Lego Everybody

Somewhere in The Lego Batman Movie is Batman. He’s hidden. You’ll find fewer Batman references than those to Warner Bros. and DC properties, creating a rabid cluster of… stuff.

Somewhere too is a story of isolation and an introvert vigilante. That’s lost in the later half of this movie, a back half that never settles down. It’s chaos for the sake of chaos, jamming tiny and obvious gags into bundles, throwing them on screen simultaneously until there’s no room left for jokes.

Unlike the Lego Movie which preceded it, which despite being so “on brand” as to lose all commercial credibility, Lego Batman is too much. Despite 75 years of the character, Batman here seems relegated to secondary status – the Minions of the Lego Movie-verse. The flirtation with Batman in Lego Movie showed restraint and smarts. Lego Batman is why secondary characters exist for their secondary roles, difficult as it may be to accept Batman as secondary.

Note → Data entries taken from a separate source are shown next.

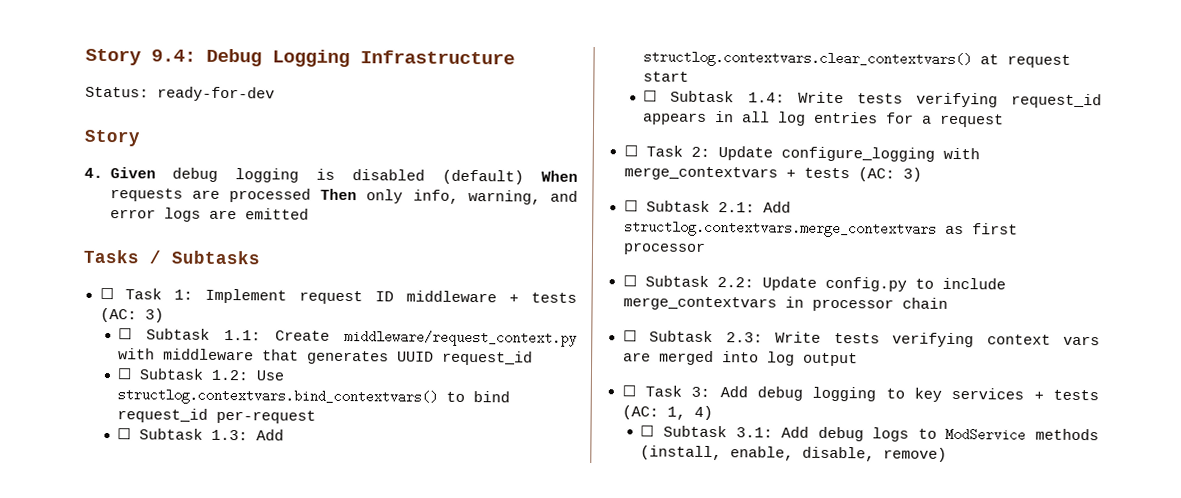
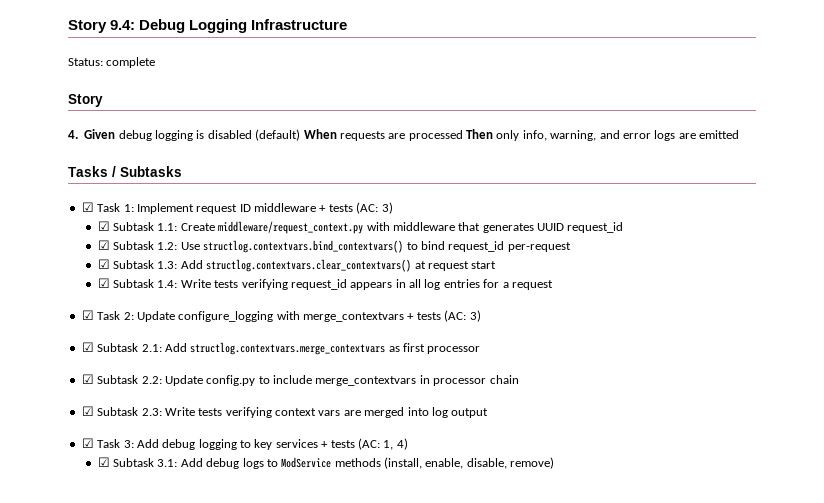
- Status: ready-for-dev
+ Status: complete
- ☐ Task 1: Implement request ID middleware + tests (AC: 3)
+ ☑ Task 1: Implement request ID middleware + tests (AC: 3)
- ☐ Subtask 1.1: Create middleware/request_context.py with middleware that generates UUID request_id
+ ☑ Subtask 1.1: Create middleware/request_context.py with middleware that generates UUID request_id
- ☐ Subtask 1.2: Use structlog.contextvars.bind_contextvars() to bind request_id per-request
+ ☑ Subtask 1.2: Use structlog.contextvars.bind_contextvars() to bind request_id per-request
- ☐ Subtask 1.3: Add structlog.contextvars.clear_contextvars() at request start
+ ☑ Subtask 1.3: Add structlog.contextvars.clear_contextvars() at request start
- ☐ Subtask 1.4: Write tests verifying request_id appears in all log entries for a request
+ ☑ Subtask 1.4: Write tests verifying request_id appears in all log entries for a request
- ☐ Task 2: Update configure_logging with merge_contextvars + tests (AC: 3)
+ ☑ Task 2: Update configure_logging with merge_contextvars + tests (AC: 3)
- ☐ Subtask 2.1: Add structlog.contextvars.merge_contextvars as first processor
+ ☑ Subtask 2.1: Add structlog.contextvars.merge_contextvars as first processor
- ☐ Subtask 2.2: Update config.py to include merge_contextvars in processor chain
+ ☑ Subtask 2.2: Update config.py to include merge_contextvars in processor chain
- ☐ Subtask 2.3: Write tests verifying context vars are merged into log output
+ ☑ Subtask 2.3: Write tests verifying context vars are merged into log output
- ☐ Task 3: Add debug logging to key services + tests (AC: 1, 4)
+ ☑ Task 3: Add debug logging to key services + tests (AC: 1, 4)
- ☐ Subtask 3.1: Add debug logs to ModService methods (install, enable, disable, remove)
+ ☑ Subtask 3.1: Add debug logs to ModService methods (install, enable, disable, remove)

Lego Batman begins charming, riffing DC’s currently dreary output. A late film jab at the idiocy of Suicide Squad especially hits it mark. In the current cluster of superhero movies, there needs to exist a comical outlet; Lego Batman is almost there. Batman broods in a quiet mansion, reheats lobster dinners alone, and stares at family photos. It’s an adorable sequence, the few moments of quiet in a movie rallying around the idea of noise. So much cluttered noise.

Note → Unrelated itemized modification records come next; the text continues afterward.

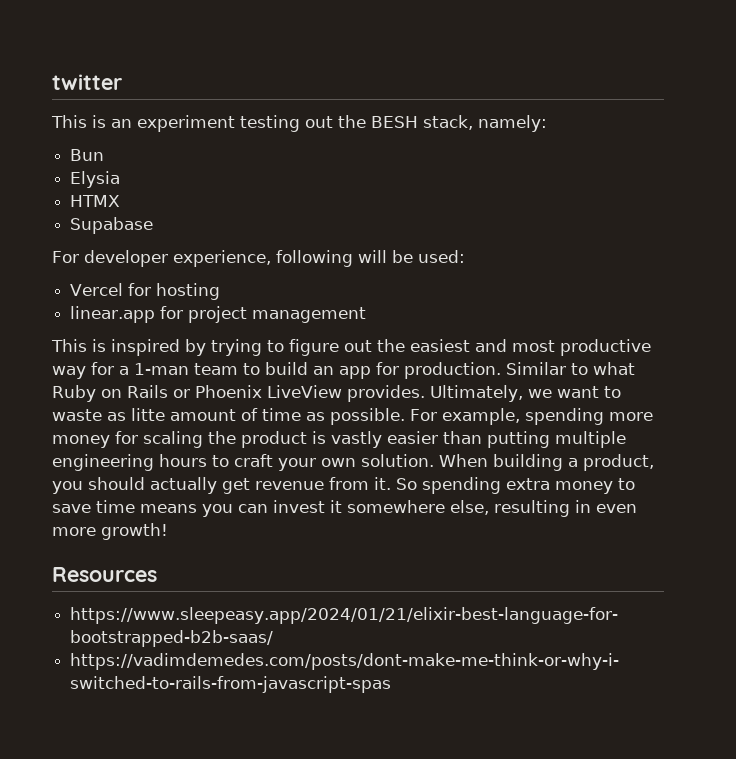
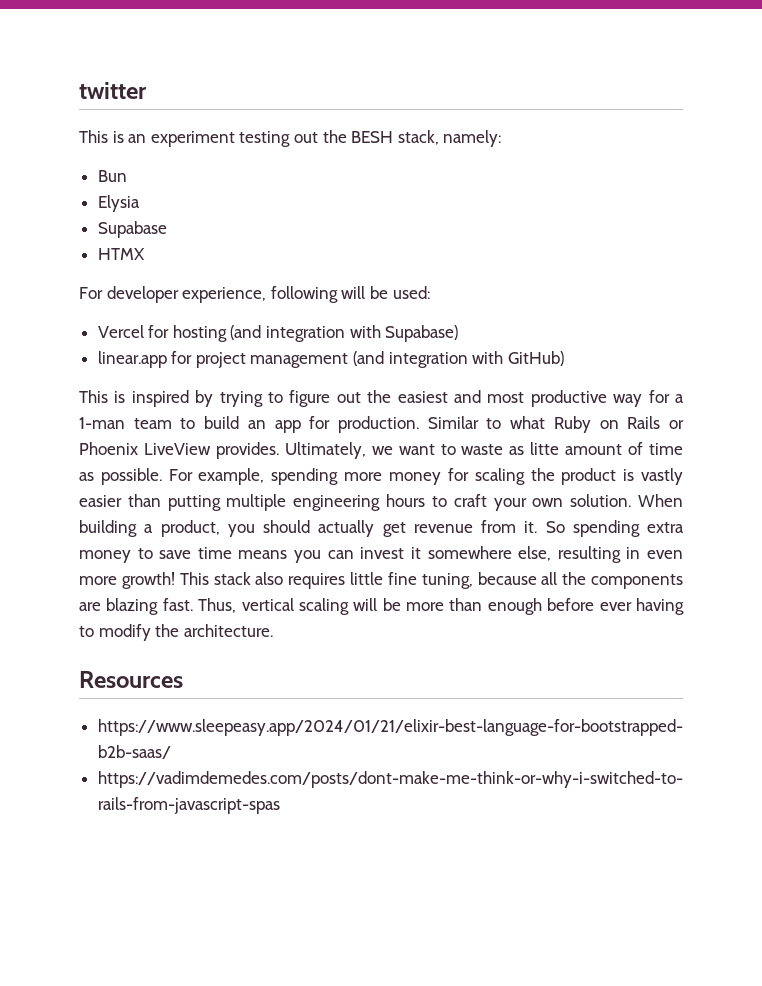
+ Supabase
- Supabase
- Vercel for hosting
+ Vercel for hosting (and integration with Supabase)
- linear.app for project management
+ linear.app for project management (and integration with GitHub)
+ This stack also requires little fine tuning, because all the components are blazing fast. Thus, vertical scaling will be more than enough before ever having to modify the architecture.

… it’s less Batman than it is the cavalcade of copyrighted properties

This isn’t only a movie for kids – it’s a new threshold for overstimulation. Lego Batman’s legacy is that of tiring melees and edits and explosions and sound and throwbacks and giant monsters and laughs and super villains and super heroes, all of this at once. Maybe that’s the joke. The repugnant Batman v Superman suffered the same affliction, even down to the giant monsters. Poking holes in that blockbuster’s pseudo-intellectualism is a worthy cause, but strung up on the needs of cross-branding and corporate self-promotion disguised (poorly) as comedy.

Batman traditionally fights the Joker, Mr. Freeze, and Penguin. Billy Dee Williams is (finally) credited with Two-Face here, yet Batman spends more time pummeling Joe Dante’s Gremlins and a Godzilla knock-off, both with more lines and screen time than Billy Dee. The promise of Godzilla v Batman is enticing, yet it’s part of a larger whole so enormous and crowded, no one stops to breathe or appreciate it.

In what amounts to selling an infinite number of connected blocks, Lego Batman pieces together a positive message of friendship, then doused with a larger dollop of family drama. It’s so specifically focused as to appear guilty – we’re sorry for making you pay to sell you our brand, so here’s a tale of what families can do together. It’s not far off from Lego Movie, but there the reveal turned into a late film plot twist with a smattering of genuine wit and earnest charm. With Lego Batman, it’s a disingenuous sword driven through the movie’s center, then thrust in again to make sure.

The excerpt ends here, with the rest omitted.